Extrait de la préface de Michel Sebillotte dans L'agronomie aujourd'hui (2006)

L’observation

Sous différentes formes, l’observation est commune aux trois métiers de l’agronomie. Il faut donc apprendre aux étudiants à voir et à exploiter ce qu’ils voient. La pratique du terrain est à privilégier dans ce domaine. Aussi, je regrette que le temps qui lui est consacré dans les instituts de formation de nombreux pays diminue sous la pression de différentes contraintes (emploi du temps, spécialisation de plus en plus précoce, ambiance dominée par la modélisation quantitative, étude de cas sur documents…).

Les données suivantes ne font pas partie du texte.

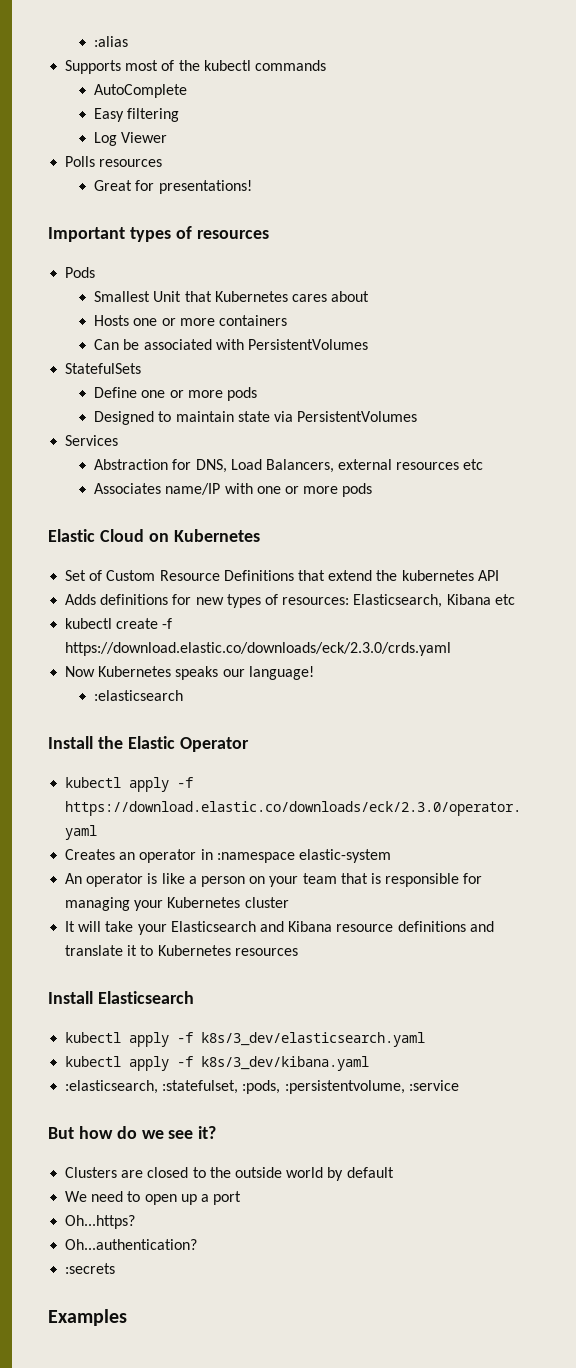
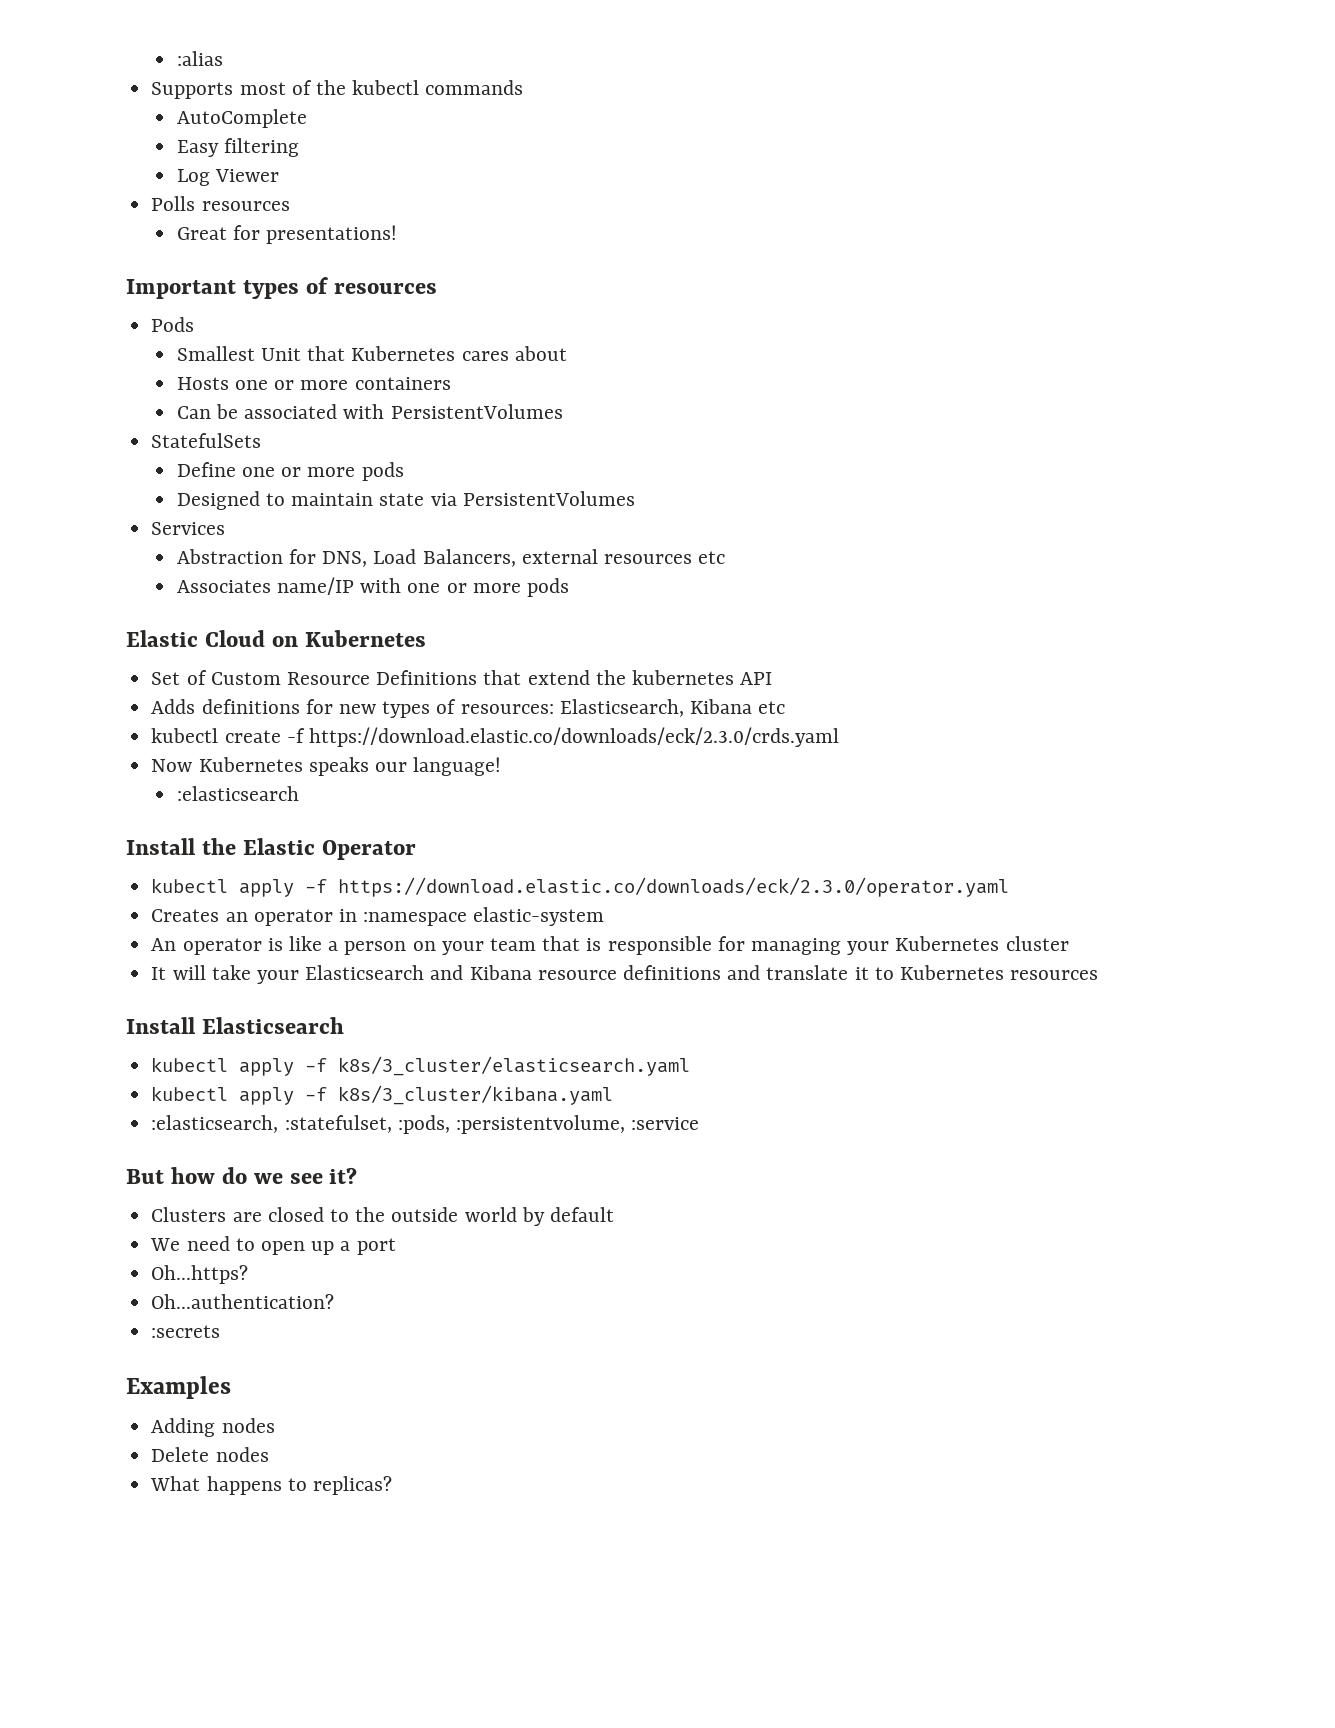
- kubectl apply -f k8s/3_dev/elasticsearch.yaml
- kubectl apply -f k8s/3_dev/kibana.yaml
+ kubectl apply -f k8s/3_cluster/elasticsearch.yaml
+ kubectl apply -f k8s/3_cluster/kibana.yaml
+ Adding nodes
+ Delete nodes
+ What happens to replicas?

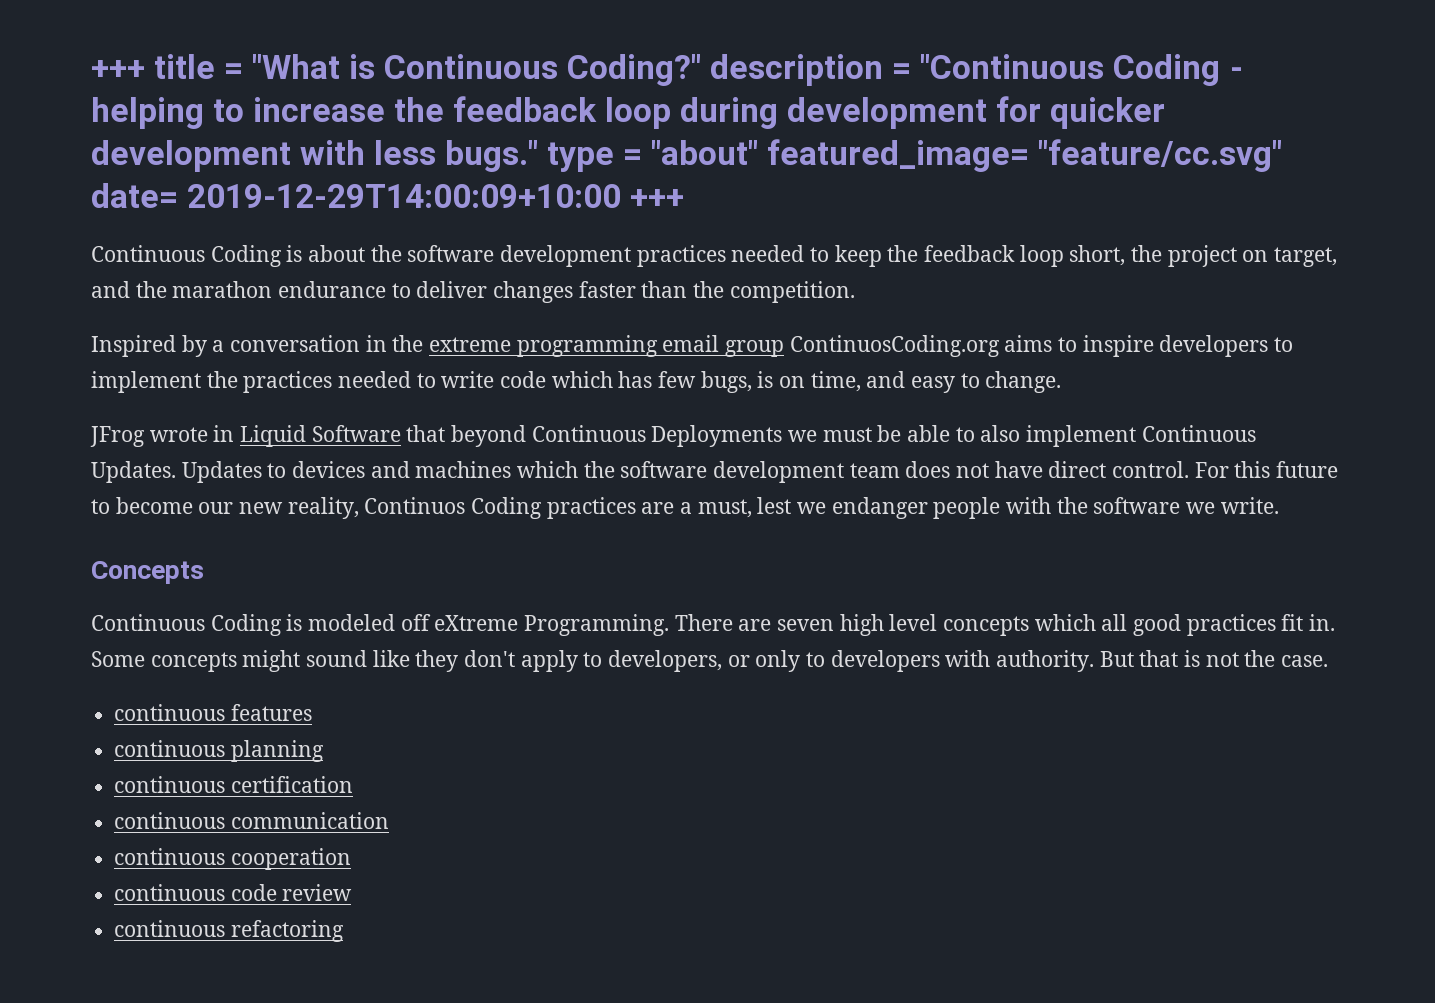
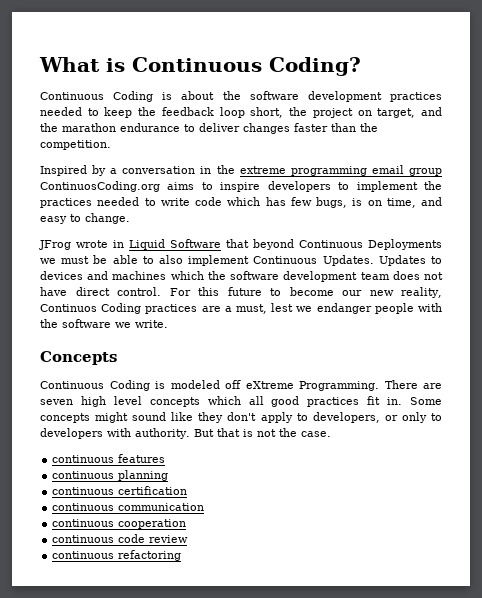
- +++ title = "What is Continuous Coding?" description = "Continuous Coding - helping to increase the feedback loop during development for quicker development with less bugs." type = "about" featured_image= "feature/cc.svg" date= 2019-12-29T14:00:09+10:00 +++
+ What is Continuous Coding?

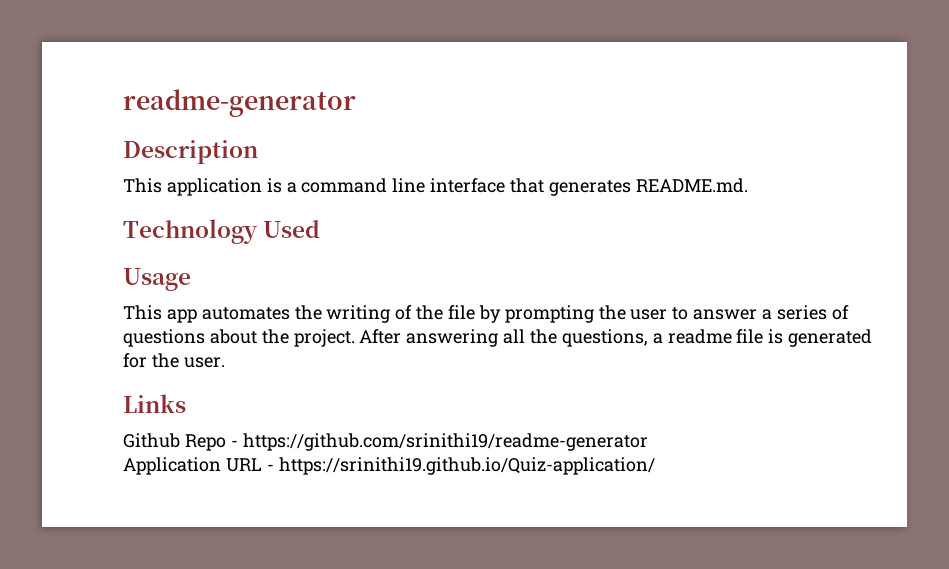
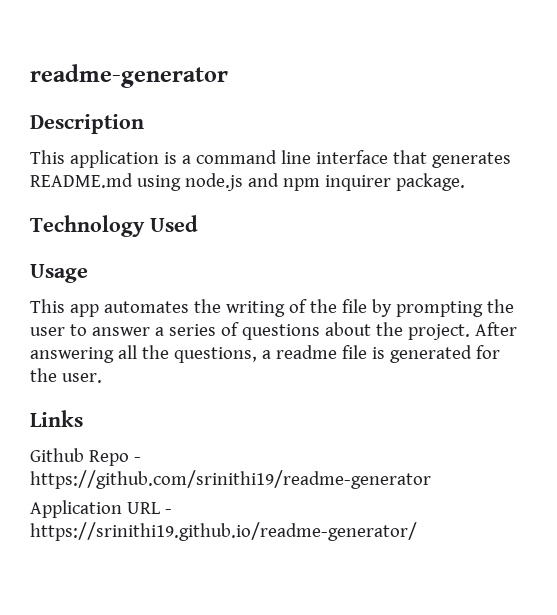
- This application is a command line interface that generates README.md.
+ This application is a command line interface that generates README.md using node.js and npm inquirer package.
- Application URL - https://srinithi19.github.io/Quiz-application/
+ Application URL - https://srinithi19.github.io/readme-generator/

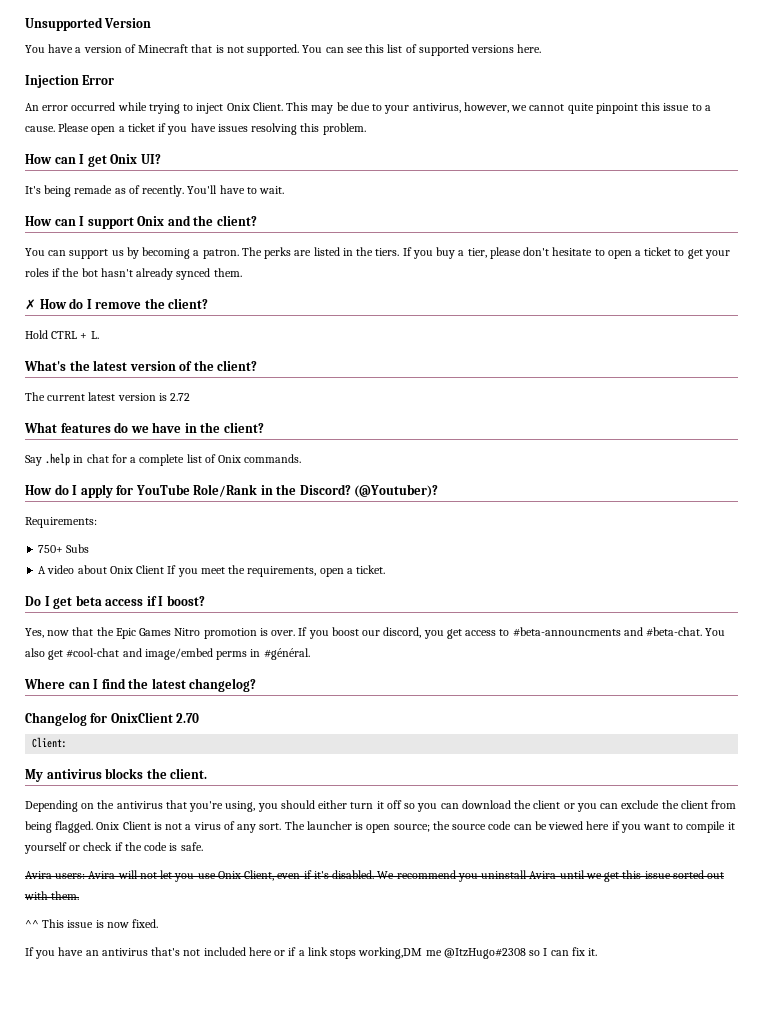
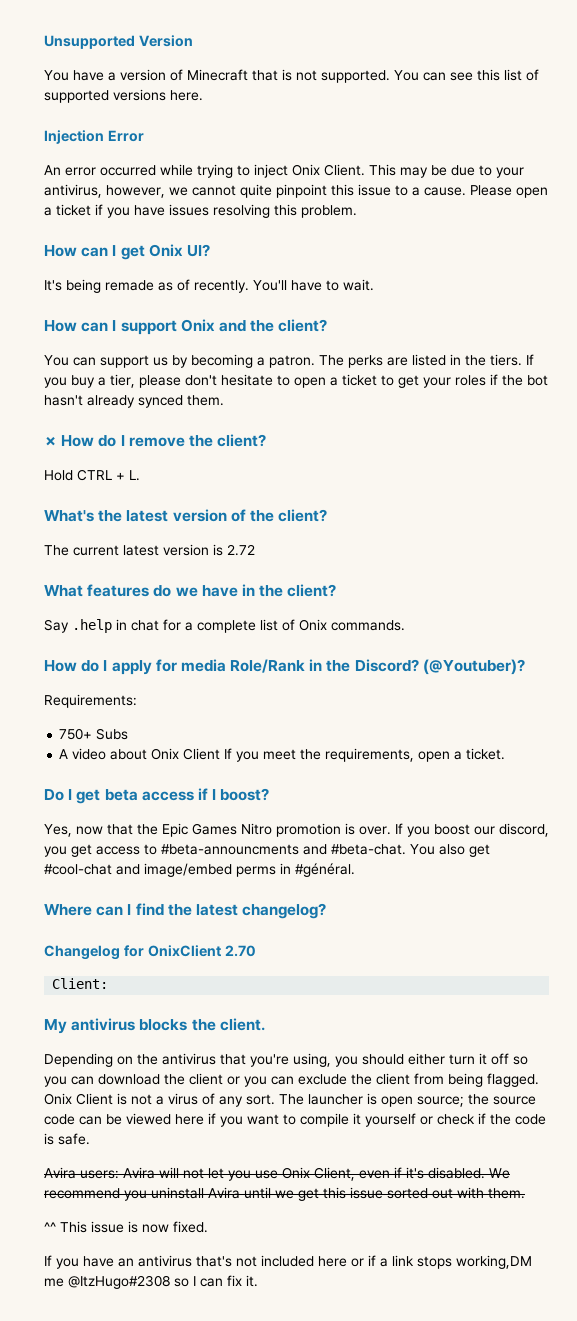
- How do I apply for YouTube Role/Rank in the Discord?
+ How do I apply for media Role/Rank in the Discord?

Les étudiants doivent « parcourir » des parcelles, les voir évoluer au fil du temps, comparer les cultures de la même espèce végétale en différents lieux. Comment comprendre autrement les rôles respectifs du temps et du climat sur une culture, par exemple ? C’est sur le terrain que l’on mesure la difficulté du test des théories des modèles en agronomie, parce que l’on y perçoit physiquement, et c’est irremplaçable, la complexité des objets étudiés ! Bien conduite, l’étude des hétérogénéités des surfaces dans une parcelle permet d’illustrer auprès des étudiants les étapes du raisonnement, pour aboutir à la formulation d’hypothèses ou à un diagnostic… C’est aussi le moyen de les préparer à l’action, en leur faisant toucher du doigt ce qui relève des certitudes et ce qui procède de l’hypothèse. Il leur est ainsi loisible de comprendre ce qu’est un raisonnement plausible (Polya, 1965), et que toute décision comporte un risque – qu’il s’agisse de décider d’une intervention culturale ou de bâtir un protocole expérimental. Les enseignants, qui forment surtout de futurs non-chercheurs, doivent en effet apprendre à ces derniers comment utiliser les expériences, par exemple celles des agriculteurs qui adoptent des innovations. Cela exige des dispositifs spécifiques d’enquête-action (Sebillotte, 1975 ).

Ainsi l’observation de terrain s’associe automatiquement à un travail mental de confrontation de ce qui est observé à un savoir préexistant (la théorie), et de préparation d’une action à venir. C’est donc l’un des moyens pour l’agronome de forger les référentiels qui forment et structurent son expérience et de tester par l’action le bien-fondé de ses explications. Ce dernier point est capital pour la formation : ce que l’on dit n’est pas gratuit, l’agronome engage son savoir dans l’action. L’observation du terrain a ainsi une valeur formatrice plus générale : elle apprend à détecter ce qui ne va pas dans une culture, les symptômes d’une anomalie dans un tableau de chiffres, sur un diagramme… L’agronome se forme ainsi à pourchasser les hypothèses ad hoc, si couramment employées pour étayer des affirmations lorsque le réel semble ne pas se conformer à l’explication !

Références citées

  • POLYA : Comment poser et résoudre un problème, 2e éd., 1965, Paris, DUNOD.
  • SEBILLOTTE M. 1975. "Les systèmes de cultures". Notes pour le premier cours de l'unité de valeur. "Les grands systèmes de cultures". I.N.A. PARIS. 16 p

Référence

Sebillotte M., 2006. préface. In : T. Doré, M. Le Bail, P. Martin, B. Ney, J. Roger-Estrade, coord., L’agronomie aujourd’hui. Quae, Versailles : 1-21.